Last week we looked at how face recognition technology is quickly becoming a giant in the market. The fact that it can be enticing to everyone, from the average citizen to the most elite security officer makes face detection software a sought-after product. The market for face recognition software is expected to reach 9 billion USD by the year 2022, and 11.30 billion USD by the year 2026. Those numbers look pretty good from an investor’s point of view.
Companies are Gaining Huge Funding for Face Recognition
According to Biometric Update, face biometrics are leading startups in the Artificial Intelligence sector in attracting major investors. That article, dated in February, shares that Face recognition and deep learning platform, SenseTime, managed to pull in a total of 1.63 billion USD in funding. SenseTime now has a partnership with the government of Shanghai “to analyze vehicle and pedestrian information to reduce traffic, and a partnership with Honda for autonomous driving.”
While Sensetime tops the list of highest investment offerings, others are pulling in their share as well. Megvii Technology has raised 608 million USD and is negotiating for another 500 million. YITU has grabbed 355.1 million. Both Megvii and YITU use facial recognition for customer payment methods.
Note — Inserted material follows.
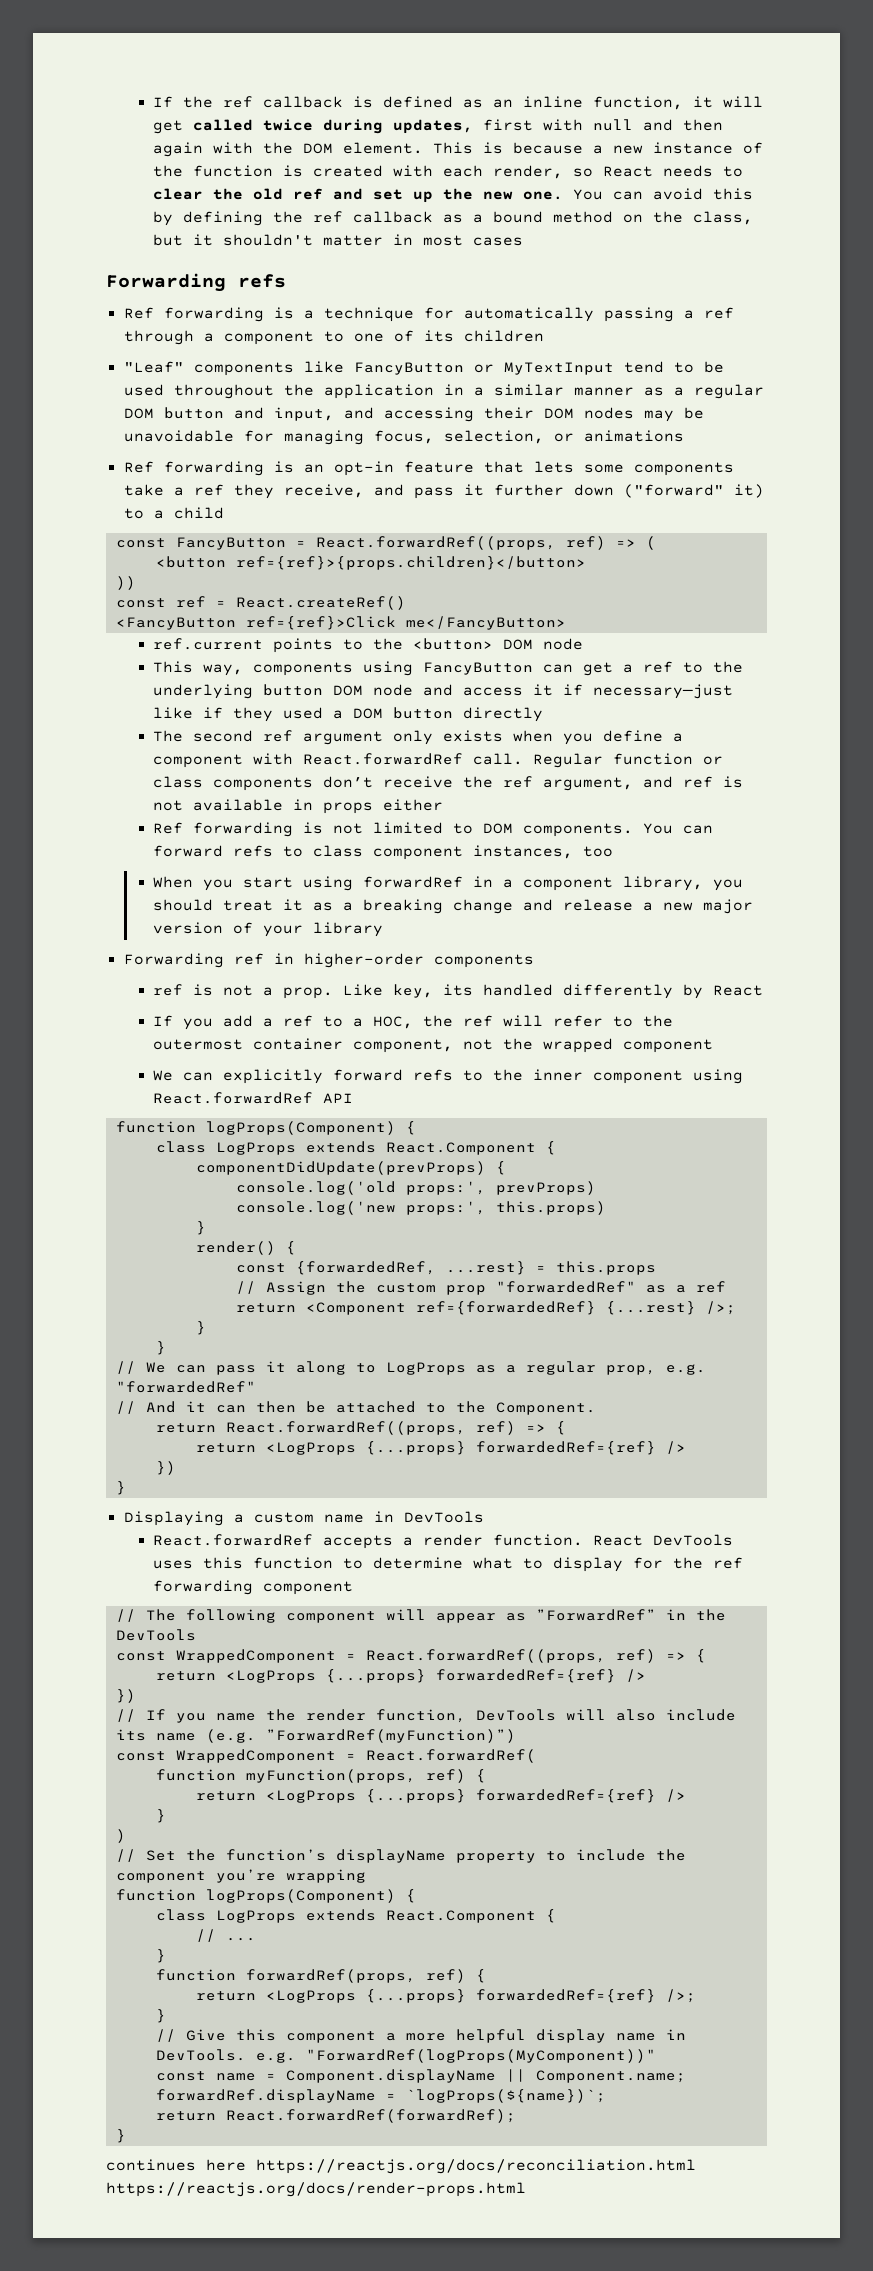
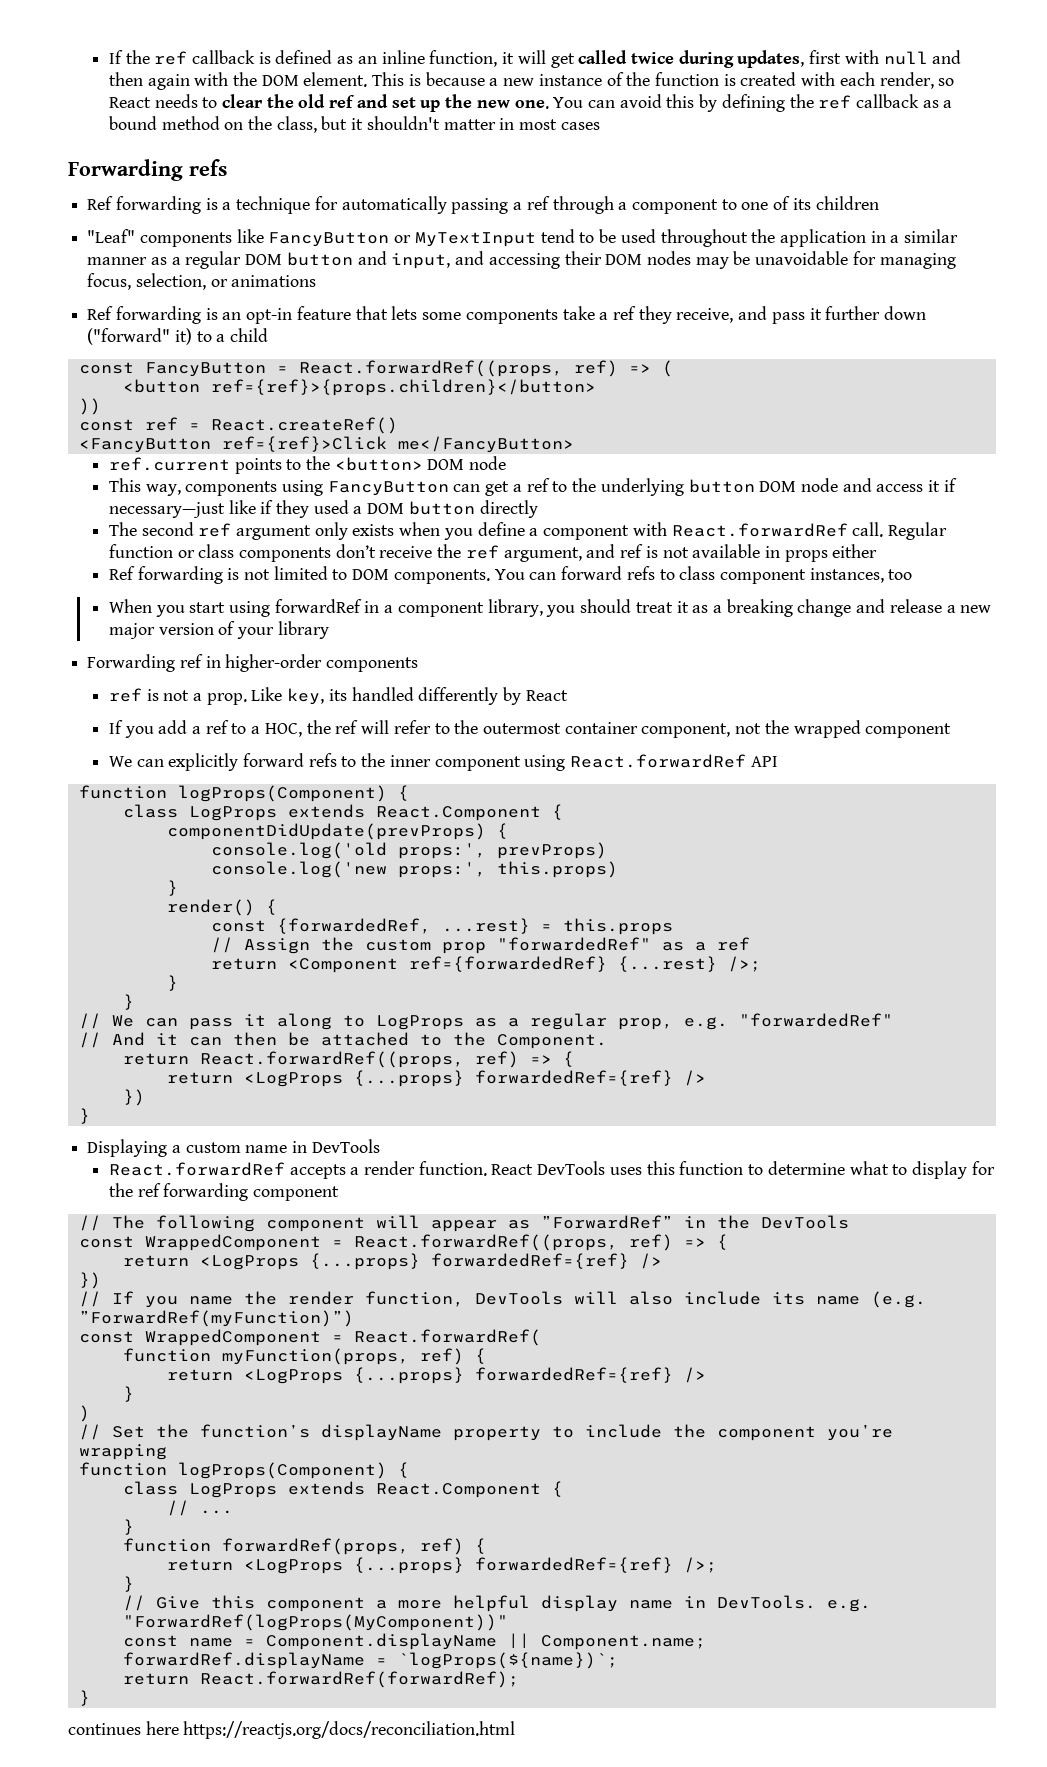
[106,2182,526,2197] https://reactjs.org/docs/render-props.html -> (516, 1730) none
Currently, 20,000 ATM machines use YITU to allow customers to make withdrawals using only their faces. Megvii allows customers to pay payments by Alipay. Megvii is also powering a 3D facial recognition app in the new OPPO smartphone. As the Wall Street Journal shares, face recognition and robotic process automation companies are among the most-funded artificial intelligence startups.
Face Recognition Technology is Ever-Changing
As we all know, face recognition technology is not a new concept. It was being researched as early as the 60s, utilized as early as the 80s, and successfully used in 2001 at the Super Bowl. As Fortune shares, quoting Grother of NIST, face recognition technology is “undergoing something of a revolution. The underlying technology has changed. The old tech has been replaced by a new generation of algorithms, and they’re remarkably effective.” According to that report, there are 2 reasons for these changes. The first one is the introduction of deep learning, which is said to replicate the learning capabilities of the human brain.
Deep Learning Bring Face Recognition to New Levels
Deep learning happens when a face recognition program scans a person’s face and “learns” to gauge their mood, likes, and dislikes from their facial expressions. With the help of cloud computing, the data from the scan can be saved and sold at low cost to retail shops, etc. These retail shops can use this data to understand exactly what makes their customer happy, which products they are more likely to spend their money on, and what mood the customer is in while shopping. And all of this information can be gained while a person is simply scrolling social media, tagging photos, and using photo apps. Huge companies like Facebook, Google, and Microsoft all have versions of this type of technology.
With such huge names involved in face recognition technology, investing seems a risk that is likely to pay off.